Kedua, penduduk miskin yang meningkat tajam. Menurut Bank Dunia jumlah penduduk miskin Indonesia menempati posisi kedua terbesar dunia yaitu 60,3%. Sedangkan, menurut BPs angka kemiskinan di Indonesia menurun yaitu 8,57%. Ini merupakan perbandingan yang sangat berbeda. Ternyata dikatakan menurun karena indiclkator atau standart kemiskinannya yang diturunkan sehingga presentasenya pun menurun. Sehingga, penurunan angka kemiskinan hanyalah FIKTIF. Disebutkan dalam laman (jatimterkini.com), bahwa era Jokowi angka kemiskinan rendah, ternyata akal-akalan BPS gubakan standart jadul. Bahkan dalam laman (tempo.com), Kepala BPS mengatakan 9,48 juta penduduk kelas menengah turun ke ambang rentan miskin.

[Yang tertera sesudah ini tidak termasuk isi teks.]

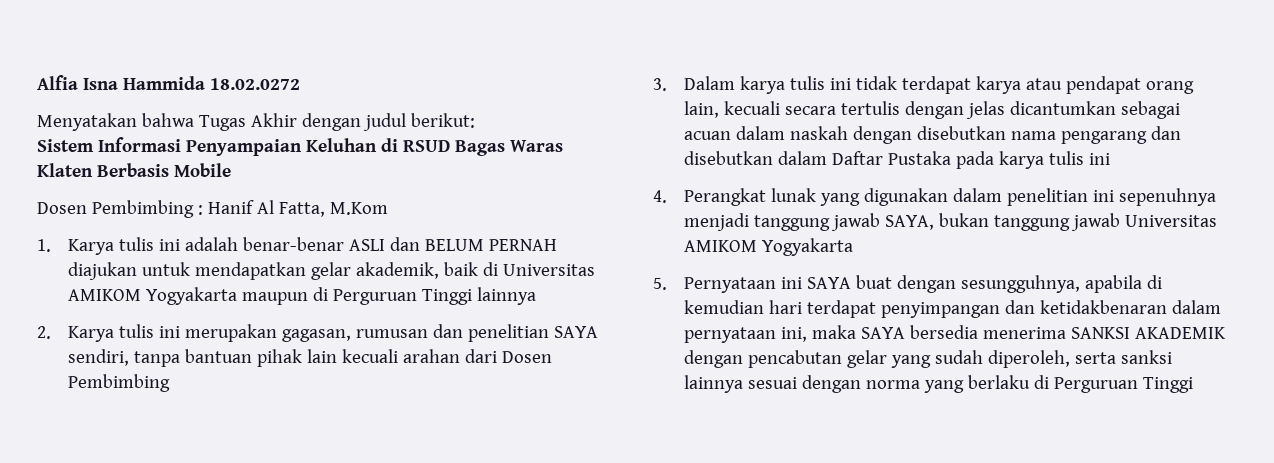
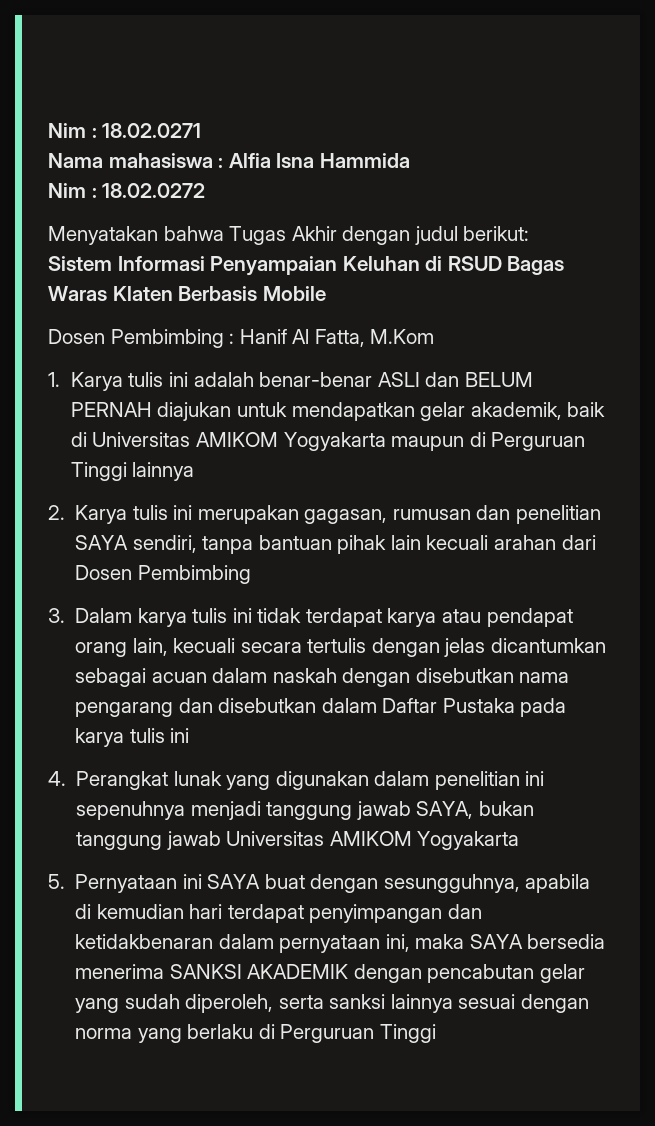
- Alfia Isna Hammida 18.02.0272
+ Nim : 18.02.0271
+ Nama mahasiswa : Alfia Isna Hammida
+ Nim : 18.02.0272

Ketiga, mayoritas penduduk kota maju tinggal di pemukiman kumuh seperti di pinggiran Sungai, pemukiman padat penduduk dan di gang sempit. Sedangkan, banyaknya Pembangunan perumahan elit penduduk asli tak mampu membeli. Data BPS dan analisis lebih lanjut menunjukkan bahwa meskipun kota-kota ini berkembang pesat, banyak penduduk yang justru terjebak dalam kemiskinan perkotaan akibat tingginya biaya hidup dan ketidakmampuan untuk bersaing di pasar tenaga kerja yang kompetitif. Data dari (katadata.co.id), sekitar 10,5 juta rumah tangga belum punya rumah karena sulit punya rumah dengan rata-rat upah. Bahkan, Gen Z di prediksi tidak mampu membeli rumah. Padahal rumah hunian ini merupakan kebutuhan pokok individu.

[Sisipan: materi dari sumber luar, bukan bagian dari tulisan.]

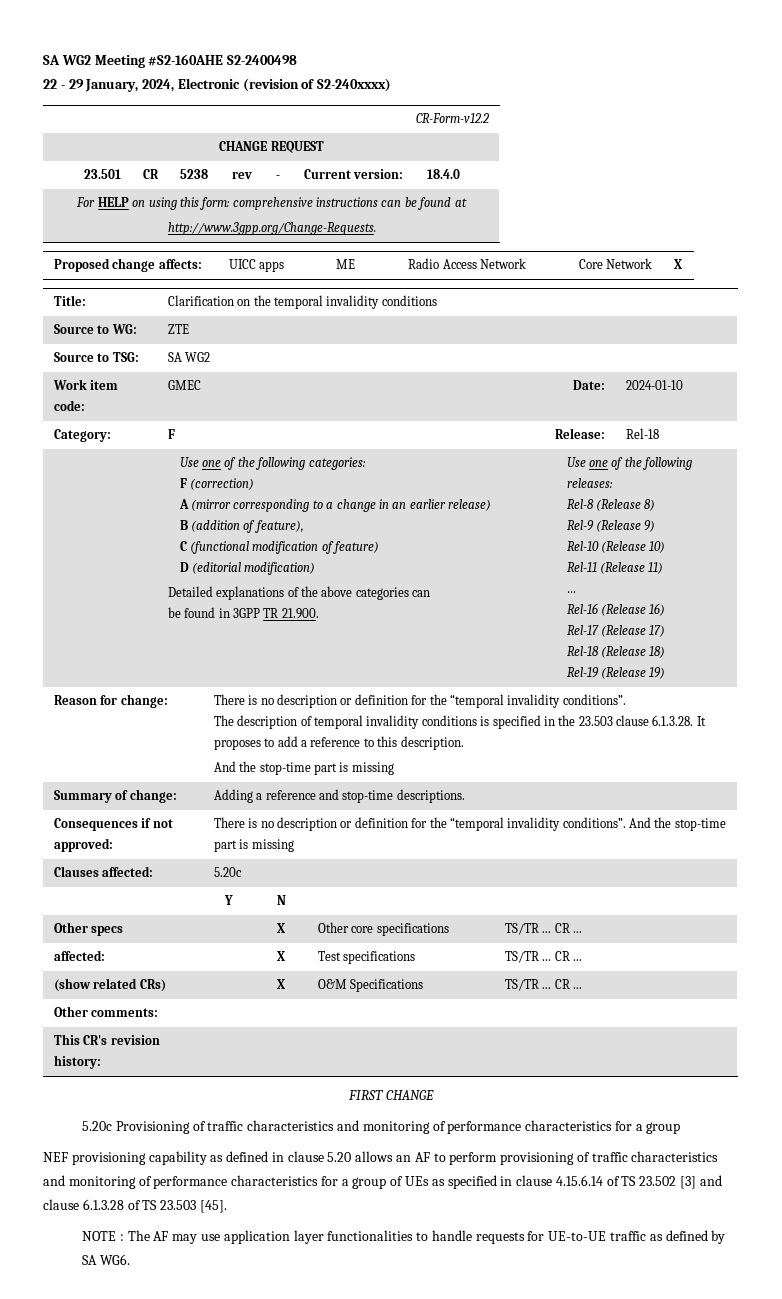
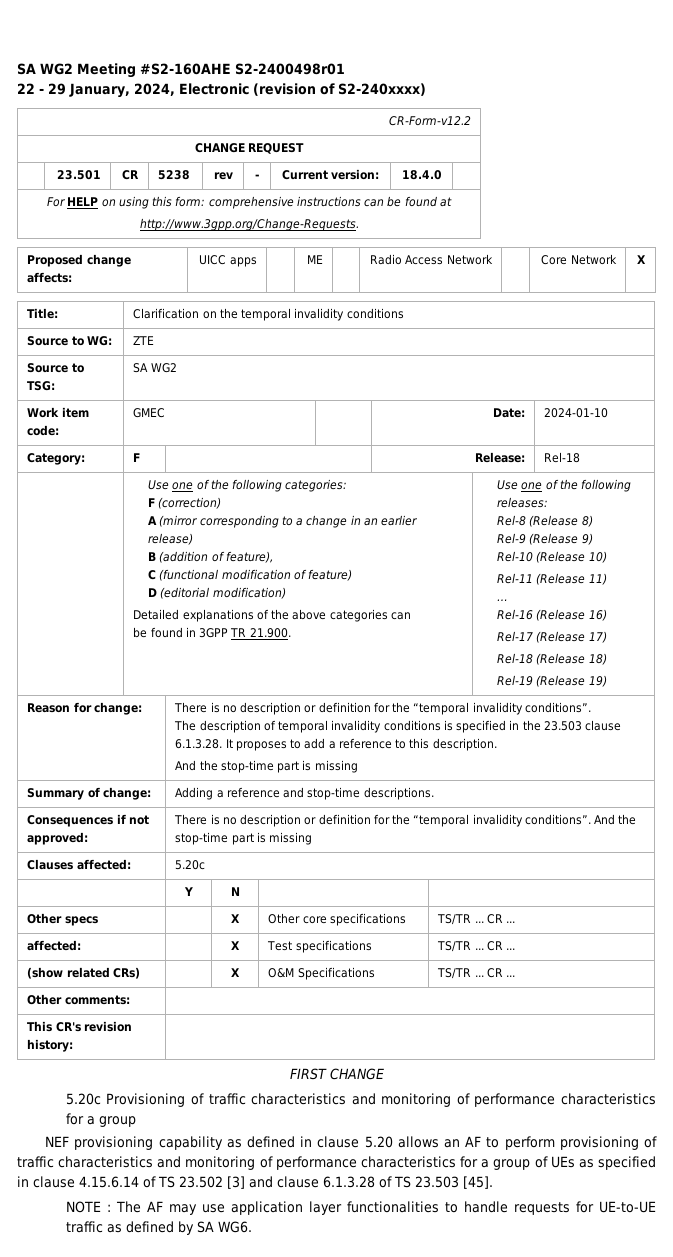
- SA WG2 Meeting #S2-160AHE S2-2400498
+ SA WG2 Meeting #S2-160AHE S2-2400498r01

Keempat, gaji generasi tak sebanding dengan gaji oligarki. Data BPS 2021, Gen Z usia 15-19 tahun rata-rata mendapat upah 1,5 juta /bulan. Sedangkan, Gen Z usia 20-24 tahun rata-rata mendapat upah 2,1 juta /bulan. Gaji oligarki 2024 yang terkecil adalah pemilik google kekayaan bersih 2.171T US$ dan yang terbesar adalah miliki Elon Musk sebesar 4.107T US$.

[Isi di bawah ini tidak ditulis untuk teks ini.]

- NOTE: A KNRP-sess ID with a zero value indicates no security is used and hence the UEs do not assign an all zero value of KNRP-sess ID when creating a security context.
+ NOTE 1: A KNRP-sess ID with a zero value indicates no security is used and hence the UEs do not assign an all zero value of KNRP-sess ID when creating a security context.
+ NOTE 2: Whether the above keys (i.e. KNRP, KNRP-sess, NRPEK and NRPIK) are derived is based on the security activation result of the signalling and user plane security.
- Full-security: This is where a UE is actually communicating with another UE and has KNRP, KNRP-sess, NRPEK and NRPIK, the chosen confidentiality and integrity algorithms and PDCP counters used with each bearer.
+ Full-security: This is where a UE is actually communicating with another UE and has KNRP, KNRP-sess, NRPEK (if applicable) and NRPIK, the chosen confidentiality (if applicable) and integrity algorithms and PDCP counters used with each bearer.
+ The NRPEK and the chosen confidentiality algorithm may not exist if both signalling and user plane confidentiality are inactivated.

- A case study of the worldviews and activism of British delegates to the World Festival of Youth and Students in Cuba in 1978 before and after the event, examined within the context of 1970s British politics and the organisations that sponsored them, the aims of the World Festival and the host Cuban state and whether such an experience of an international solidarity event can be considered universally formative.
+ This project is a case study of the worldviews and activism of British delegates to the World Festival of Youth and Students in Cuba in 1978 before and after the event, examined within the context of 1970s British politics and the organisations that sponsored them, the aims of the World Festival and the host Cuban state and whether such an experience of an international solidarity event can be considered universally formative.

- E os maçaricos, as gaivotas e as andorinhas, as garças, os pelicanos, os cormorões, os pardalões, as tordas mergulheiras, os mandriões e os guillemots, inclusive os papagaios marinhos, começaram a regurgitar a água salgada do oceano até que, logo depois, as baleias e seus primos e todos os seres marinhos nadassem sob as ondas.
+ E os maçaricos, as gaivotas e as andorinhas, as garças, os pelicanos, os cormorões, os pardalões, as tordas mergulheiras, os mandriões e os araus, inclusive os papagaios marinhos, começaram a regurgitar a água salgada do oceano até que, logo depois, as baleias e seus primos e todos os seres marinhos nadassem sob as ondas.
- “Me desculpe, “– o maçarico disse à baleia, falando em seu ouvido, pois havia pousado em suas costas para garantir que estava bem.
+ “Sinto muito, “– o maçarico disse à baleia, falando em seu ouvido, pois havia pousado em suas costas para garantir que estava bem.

Kelima, ketimpangan ekonomi Indonesia peringkat 4. Ketimpangan orang kaya dan miskin tinggi terlihat dari akumulasi kekayaan segelintir warga yang menguasai kekayaan nasional dan simpanan perbankan.
Keserakahan kapitalisme telah membawa efek domino kerusakan dari segala lini kehidupan dan merusak keseimbangan alam yang luar biasa. Aktivitas pembangunan hingga pertambangan tidak memperhatikan faktor lingkungan. Alhasil, ancaman ekologis terjadi di mana-mana, lingkungan rusak, iklim berubah drastis, dan korban jiwa akibat bencana alam membayangi dunia. Akhirnya, muncul tagar #IndonesiaGelap akibat kesadaran masyarakat khususnya generasi ini akan kerusakan di segala lini kehidupan yang semakin kacau.
Maka, apalagi yang bisa diharapkan dari gegap Gempita pembangunan ala kapitalisme ini. Ketika dibaliknya justru menyisakan suka mendalam bagi masyarakat yaitu terhimpitnya dan rusaknya kehidupan masyarakat dalam segala lini kehidupan. Kapitalisme yang berasas sekulerisme, memisahkan agama dari kehidupan. Agama tidak dijadikan dalam pengatur kehidupan.
Padahal Allah SWT berfirman:
“ Sesungguhnya agama di sisi Allah adalah Islam. Tidaklah berselisih orang-orang yang telah diberi Al-Kitab, kecuali setelah mereka memperoleh ilmu, karena kedengkian di antara mereka. Barangsiapa yang ingkar terhadap ayat-ayat Allah, maka sesungguhnya Allah sangat cepat menghitung-Nya .” [Ali 'Imran/3:19]
Maka, bagaimana bisa islam sebagai agama yang Haq atau yang diridhoi Allah dan Allah memberikan seperangkat aturan lengkap dalam islam untuk mengatur kehidupan manusia justru tidak digunakan dalam menjalani kehidupan dan justru agama islam yang memiliki aturan sempurna dipisahkan dari kehidupan.
Sehingga, tidak ada jalan lain untuk menyelesaikan persoalan kehidupan manusia jika tidak kembali pada aturan dari Allah selalu Pencipta dan Pengatur manusia. Pencipta yang mengetahui apa yang terbaik dan tidak baik untuk manusia.